Before-and-after page screenshots
━━━━━━

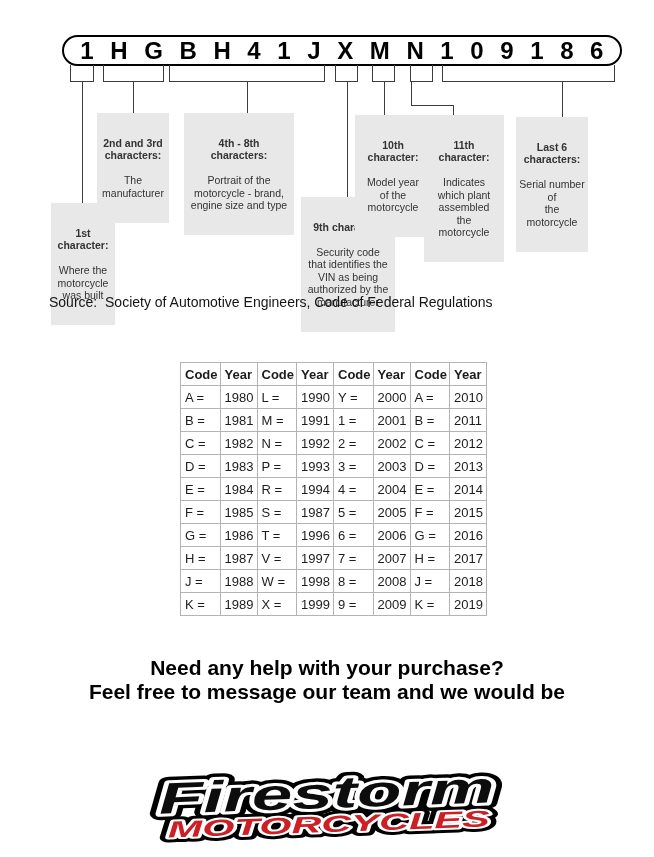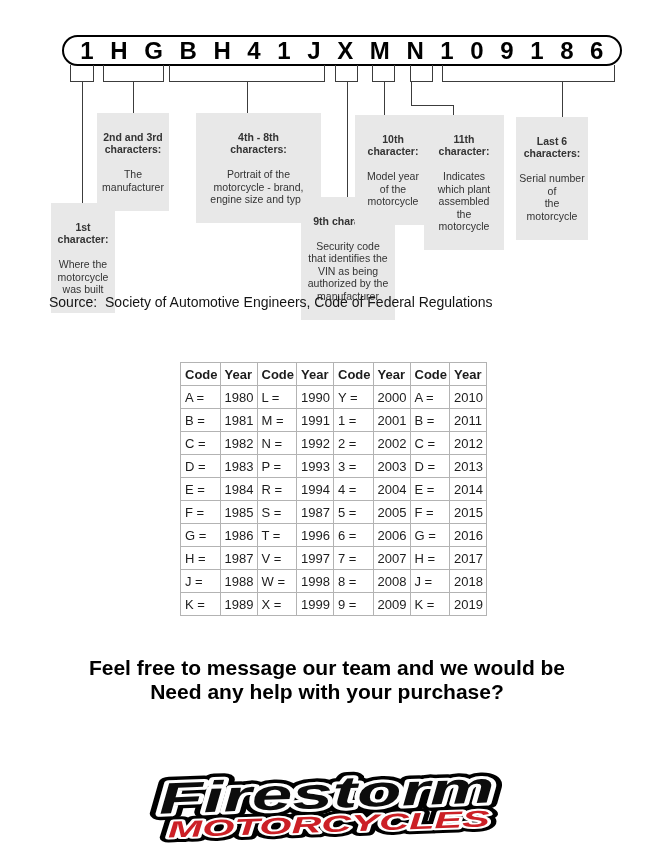--- a/index.html
+++ b/index.html
@@ -20,7 +20,7 @@
 
   
   .ann { position:absolute; background:#e8e8e8; color:#333; font-size:10.5px; line-height:12.5px;
-         text-align:center; padding:5px 2px; white-space:pre-line; }
+         text-align:center; padding:11px 2px; white-space:pre-line; }
   .ann-title { font-weight:bold; white-space:pre-line; }
   .ann-0 { left:51px;  top:203px; width:64px; }
   .ann-1 { left:97px;  top:113px; width:72px; }

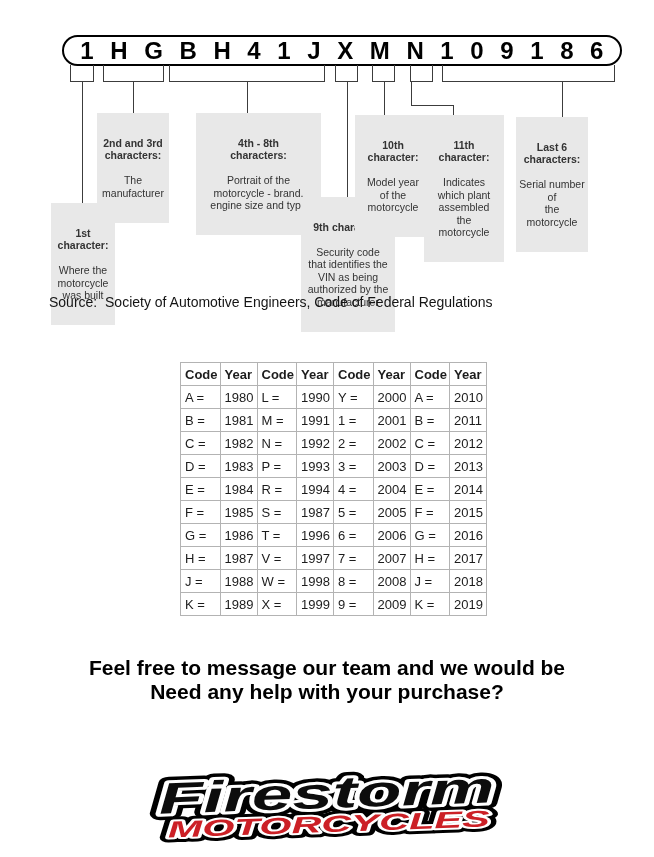--- a/index.html
+++ b/index.html
@@ -24,7 +24,7 @@
   .ann-title { font-weight:bold; white-space:pre-line; }
   .ann-0 { left:51px;  top:203px; width:64px; }
   .ann-1 { left:97px;  top:113px; width:72px; }
-  .ann-2 { left:196px; top:113px; width:125px; }
+  .ann-2 { left:184px; top:113px; width:110px; }
   .ann-3 { left:301px; top:197px; width:94px; }
   .ann-4 { left:355px; top:115px; width:76px; }
   .ann-5 { left:424px; top:115px; width:80px; }

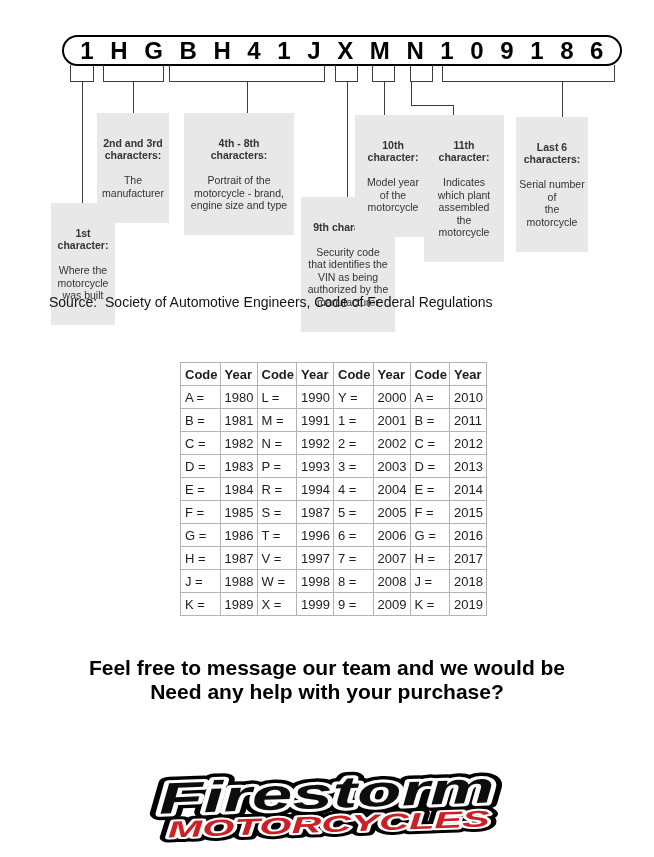--- a/index.html
+++ b/index.html
@@ -265,8 +265,8 @@
   </table>
 
   <div class="help">
+    <div>Need any help with your purchase?</div>
     <div>Feel free to message our team and we would be</div>
-    <div>Need any help with your purchase?</div>
   </div>
 
   <div class="logo-wrap">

━━━━━━

- What the task requires: Give the entries again without a single change, but with no pictures.

- Answer space:
--- a/index.html
+++ b/index.html
@@ -20,7 +20,7 @@
 
   
   .ann { position:absolute; background:#e8e8e8; color:#333; font-size:10.5px; line-height:12.5px;
-         text-align:center; padding:5px 2px; white-space:pre-line; }
+         text-align:center; padding:11px 2px; white-space:pre-line; }
   .ann-title { font-weight:bold; white-space:pre-line; }
   .ann-0 { left:51px;  top:203px; width:64px; }
   .ann-1 { left:97px;  top:113px; width:72px; }

--- a/index.html
+++ b/index.html
@@ -24,7 +24,7 @@
   .ann-title { font-weight:bold; white-space:pre-line; }
   .ann-0 { left:51px;  top:203px; width:64px; }
   .ann-1 { left:97px;  top:113px; width:72px; }
-  .ann-2 { left:196px; top:113px; width:125px; }
+  .ann-2 { left:184px; top:113px; width:110px; }
   .ann-3 { left:301px; top:197px; width:94px; }
   .ann-4 { left:355px; top:115px; width:76px; }
   .ann-5 { left:424px; top:115px; width:80px; }

--- a/index.html
+++ b/index.html
@@ -265,8 +265,8 @@
   </table>
 
   <div class="help">
+    <div>Need any help with your purchase?</div>
     <div>Feel free to message our team and we would be</div>
-    <div>Need any help with your purchase?</div>
   </div>
 
   <div class="logo-wrap">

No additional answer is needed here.